Prince un bel homme à la peau ebéne et qui se trouvait aussi être le partenaire de Rica, intervint :
_ Laisse-le tranquille, tu veux. Puis en se tournant vers Elena. Dans tous les cas la petite s’en est très bien sortie. Bon boulot, Elena.
_ Merci, Prince. Ça n'a pas été une mince affaire, mais la bestiole ne semblait pas rompue au combat, non plus.
_ Tu vas encore devoir t'entraîner plus sérieusement, ma fille, lui conseilla Rica en utilisant sa main pour éventer l'air devant son nez. Tu chlingues la dégobille de stryges à des lieues.
_ J'essaierai de faire mieux la prochaine fois, lui répondit Elena, gênée.
Comme souvent, le débriefing servait aussi à faire retomber la pression de la nuit.
L'émulation entre équipes donnait lieu à quelques taquineries, et le ton de certains pouvait paraître acerbes, mais c'était toujours bon enfant.
Leur chef faisait preuve d'indulgence avec ses hommes dans ces moments-là.

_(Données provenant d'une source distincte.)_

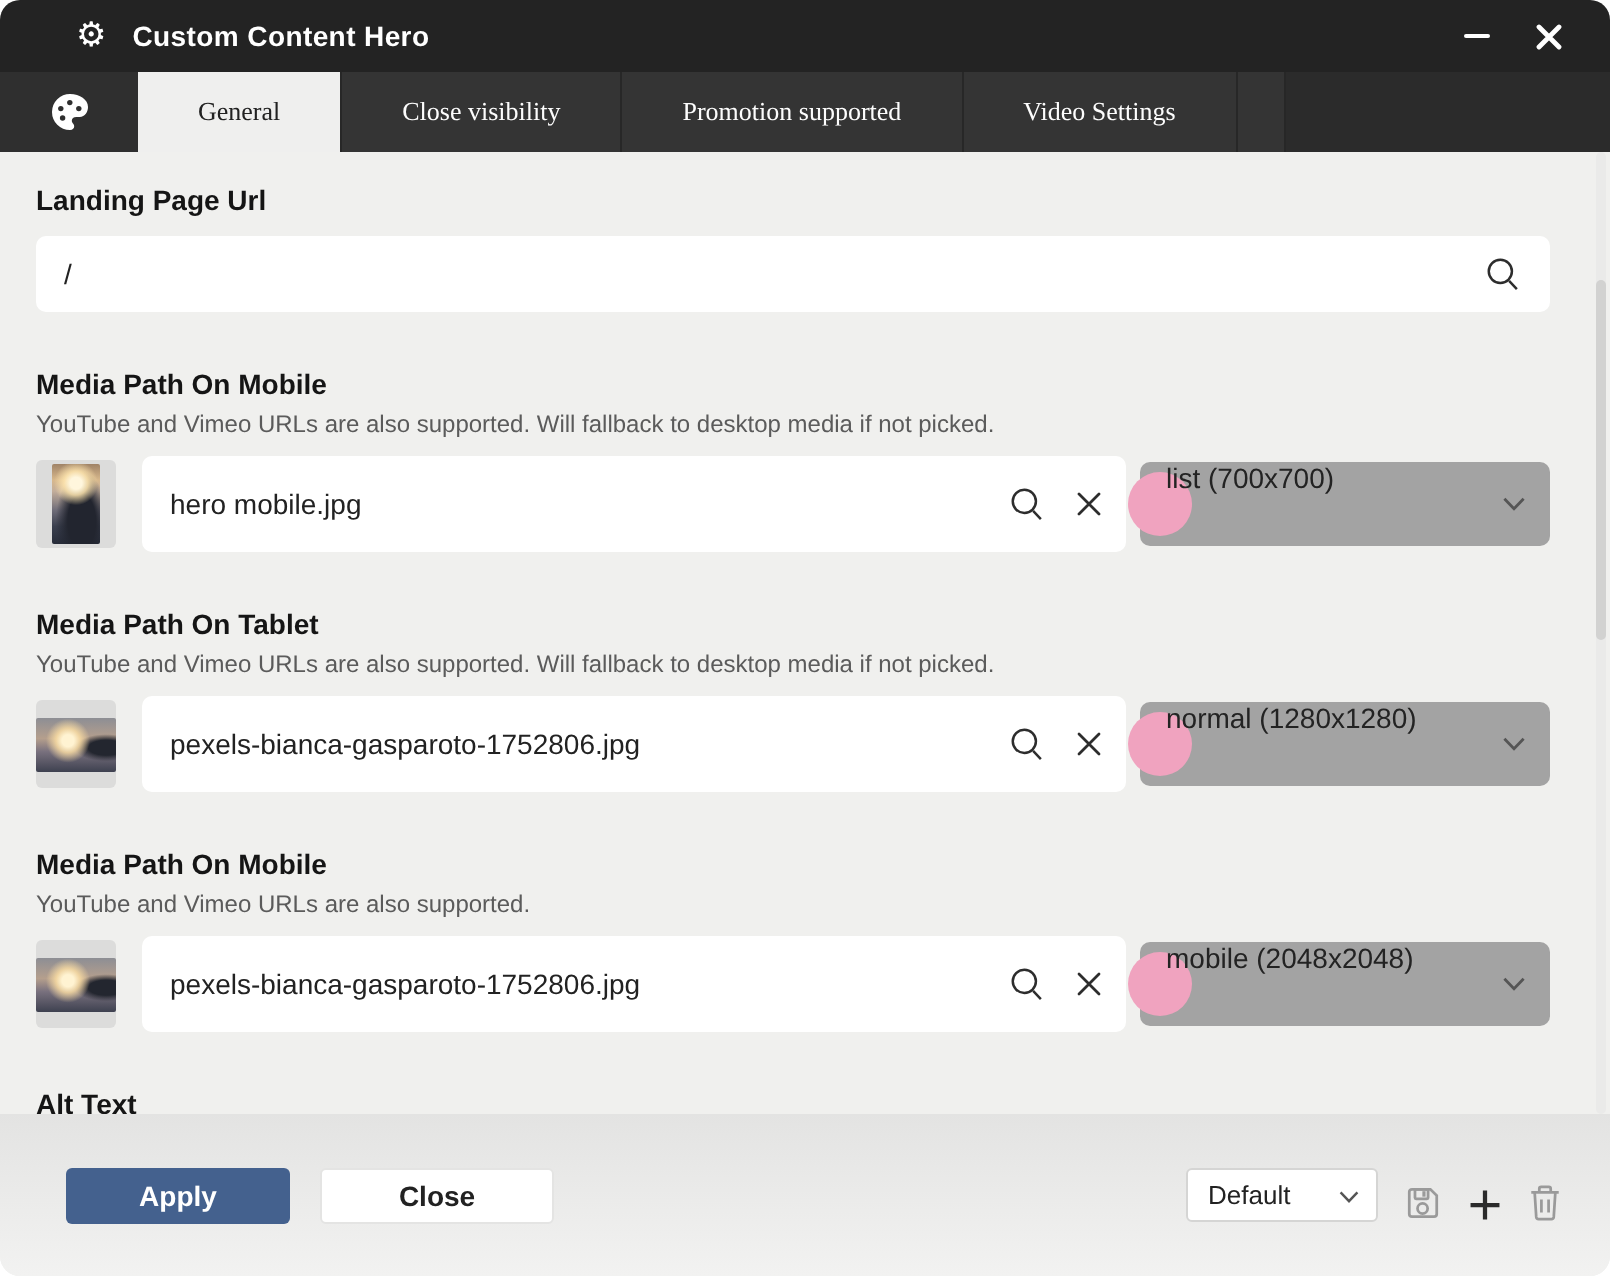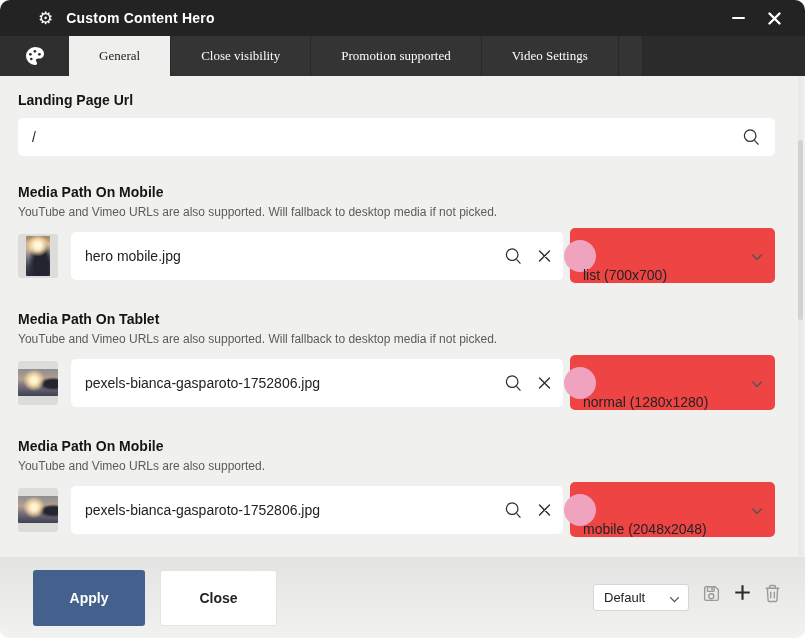"list (700x700)" .size-select { align-items: flex-end -> flex-start; background: #ef4444 -> #a3a3a3; height: 55px -> 42px }
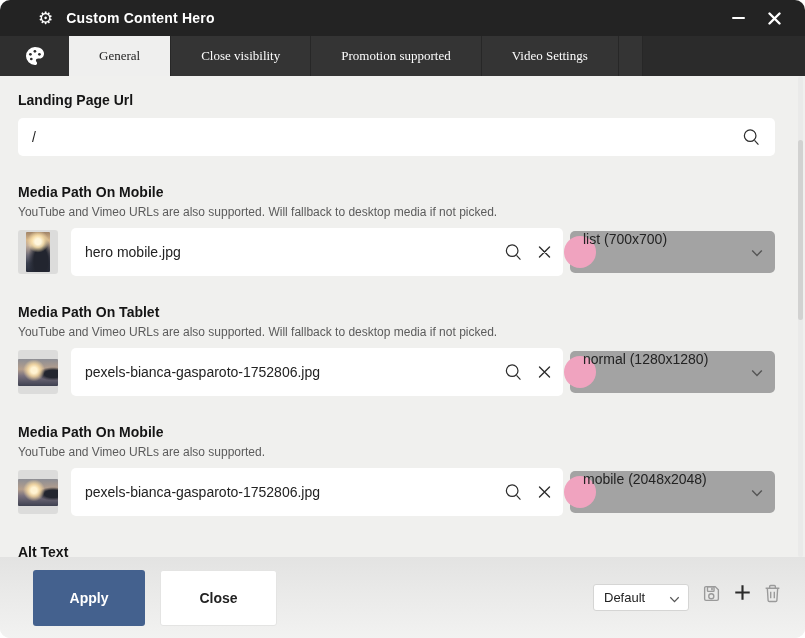"Apply" .btn { height: 56px -> 28px }
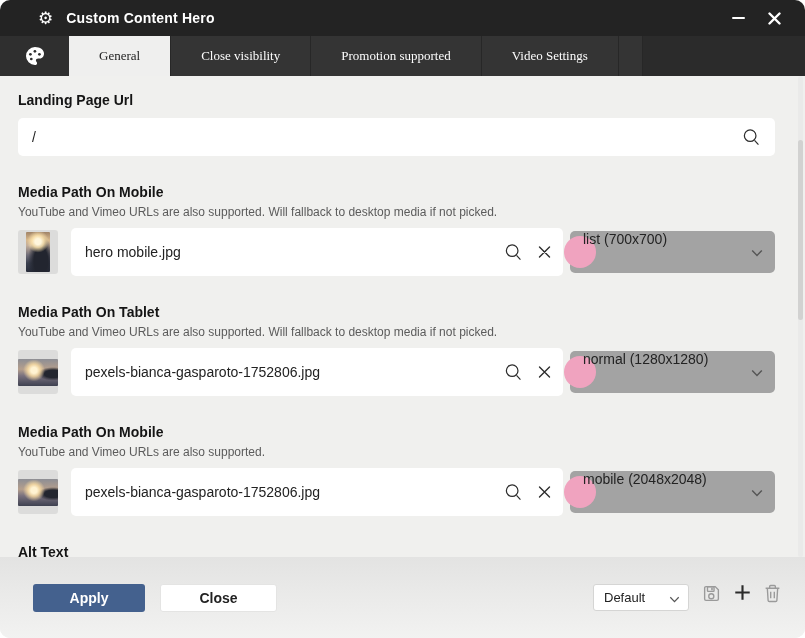"Default" .footer-right { align-items: flex-start -> flex-end }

Il préférait leur laisser cette petite soupape pour décompresser, plutôt que de les voir accumuler trop de tension.
Après, pour ce qui était du boulot, il restait très exigeant et attentif au moindre écart.
_ Bien, pour en revenir à nos moroïs, les arrêta l’homme au bout de quelques minutes, on est quasiment sûr qu’ils ont été transformés dans la nuit, ou la veille.
_ Tu veux dire qu’on a un strigoï qui fait des siennes dans le coin ? Demanda Marc, un type dans la force de l’âge et à la carrure de lutteur.
_ C’est très précisément ce qui m’inquiète, fit Mo d’un air pensif. Si c’est vraiment le cas, on n’est pas sorti de l’auberge. Dans le doute, je vais demander du renfort pour cette nuit et je patrouillerais avec vous, exceptionnellement.